Last month it emerged that Lori McClintock, 61, wife of Republican Tom McClintock, died of dehydration and bloated stomach after eating white mulberry leaves, which are widely sold as teas and capsules of “superfoods”.

The tragedy lifted the veil on a multi-billion dollar industry selling everything from vitamins and herbal remedies to diet, bodybuilding and sexual enhancement products, aimed at people seeking to improve their health, their appearance and love life.

Celebrities got in on the action, with promotions led by everyone from Khloé Kardashian to conspiracy theorist Alex Jones, and actress Gwyneth Paltrow – whose DTF capsules sell for $60 a bottle as a boost for “sexual arousal and desire”.
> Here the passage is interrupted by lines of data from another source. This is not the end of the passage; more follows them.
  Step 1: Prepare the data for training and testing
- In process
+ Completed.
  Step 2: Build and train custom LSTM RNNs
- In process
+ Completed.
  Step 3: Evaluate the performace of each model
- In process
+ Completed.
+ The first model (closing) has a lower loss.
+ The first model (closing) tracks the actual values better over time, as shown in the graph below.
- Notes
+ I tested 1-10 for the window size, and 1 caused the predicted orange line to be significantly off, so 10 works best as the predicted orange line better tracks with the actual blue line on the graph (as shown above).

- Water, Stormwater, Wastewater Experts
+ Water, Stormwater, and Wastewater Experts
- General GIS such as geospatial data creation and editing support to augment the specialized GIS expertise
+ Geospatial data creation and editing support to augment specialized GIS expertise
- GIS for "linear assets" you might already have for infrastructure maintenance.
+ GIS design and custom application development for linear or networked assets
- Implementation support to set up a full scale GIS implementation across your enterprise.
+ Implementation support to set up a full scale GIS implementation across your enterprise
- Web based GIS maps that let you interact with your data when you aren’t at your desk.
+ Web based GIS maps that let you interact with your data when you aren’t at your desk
But the adverse reaction from McClintock and tens of thousands of others each year raises fears of poor oversight from an industry that often makes bold and unsubstantiated claims about the effectiveness of its pills, potions and powders.
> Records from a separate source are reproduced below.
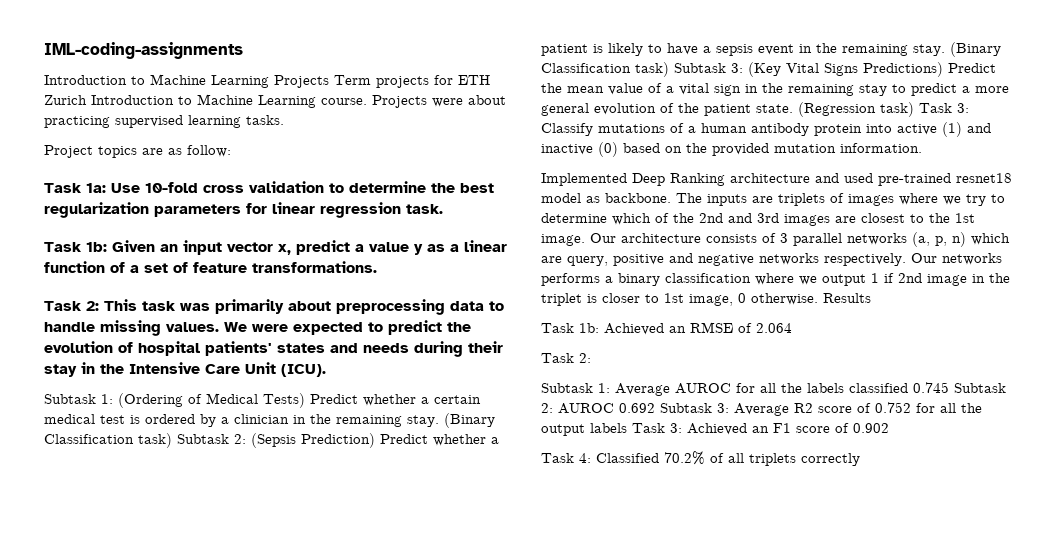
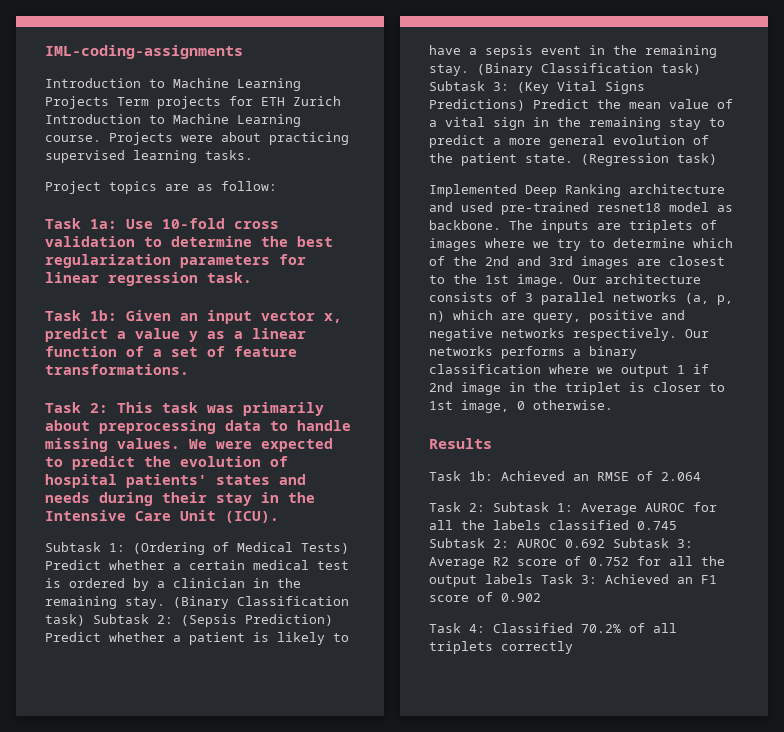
- (Regression task) Task 3: Classify mutations of a human antibody protein into active (1) and inactive (0) based on the provided mutation information.
+ (Regression task)
- Our networks performs a binary classification where we output 1 if 2nd image in the triplet is closer to 1st image, 0 otherwise. Results
+ Our networks performs a binary classification where we output 1 if 2nd image in the triplet is closer to 1st image, 0 otherwise.
+ Results
  Task 1b: Achieved an RMSE of 2.064
- Task 2:
- Subtask 1: Average AUROC for all the labels classified 0.745 Subtask 2: AUROC 0.692 Subtask 3: Average R2 score of 0.752 for all the output labels Task 3: Achieved an F1 score of 0.902
+ Task 2: Subtask 1: Average AUROC for all the labels classified 0.745 Subtask 2: AUROC 0.692 Subtask 3: Average R2 score of 0.752 for all the output labels Task 3: Achieved an F1 score of 0.902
A growing body of evidence suggests that, at best, even basic vitamin pills offer no discernible health benefit. While many other supplements are also placebos, some contain impurities and even hidden medical-grade drugs that cause real harm.

“The majority of supplements sold will not benefit consumers in any way they might imagine based on the advertising claims on the bottle,” Dr Pieter Cohen of the Cambridge Health Alliance told DailyMail.com.

“Unless you’ve specifically talked to a doctor about it, the advice is: be careful.”

Nearly nine out of ten people take a supplement, according to The Harris Poll. The number of users has increased by 29% during the pandemic as people gobbled up everything from vitamin C to echinacea and turmeric supplements in hopes of boosting their immune systems.

Research firm IBISWorld valued the U.S. supplement industry at $37.2 billion this year, though estimates vary widely, with some as high as $55 billion, in part because some key data sources, such as Amazon’s online sales are not available.

Northwestern Medicine scientists in June became the latest team to talk about health supplements. In a monstrous review of 84 other studies, they concluded that vitamin pills did nothing to improve users’ chances of heart disease or cancer.

Dr Jeffrey Linder said there is no ‘magic set of pills’ to improve health, called most products a ‘waste of money’ and urged health-conscious people to focus on proven methods like eating well and exercising.

“If it was really good for you, we would know by now,” Dr. Linder said. He offered a key caveat – pregnant women, who should take folic acid and other prenatal vitamins to support the development of their unborn child.

Another mega-study conducted by the University of Sydney in Australia last year evaluated 121 diet pill trials covering 10,000 adults, containing everything from green tea to crab shell extract and ephedra, a stimulant with claimed metabolism-accelerating properties.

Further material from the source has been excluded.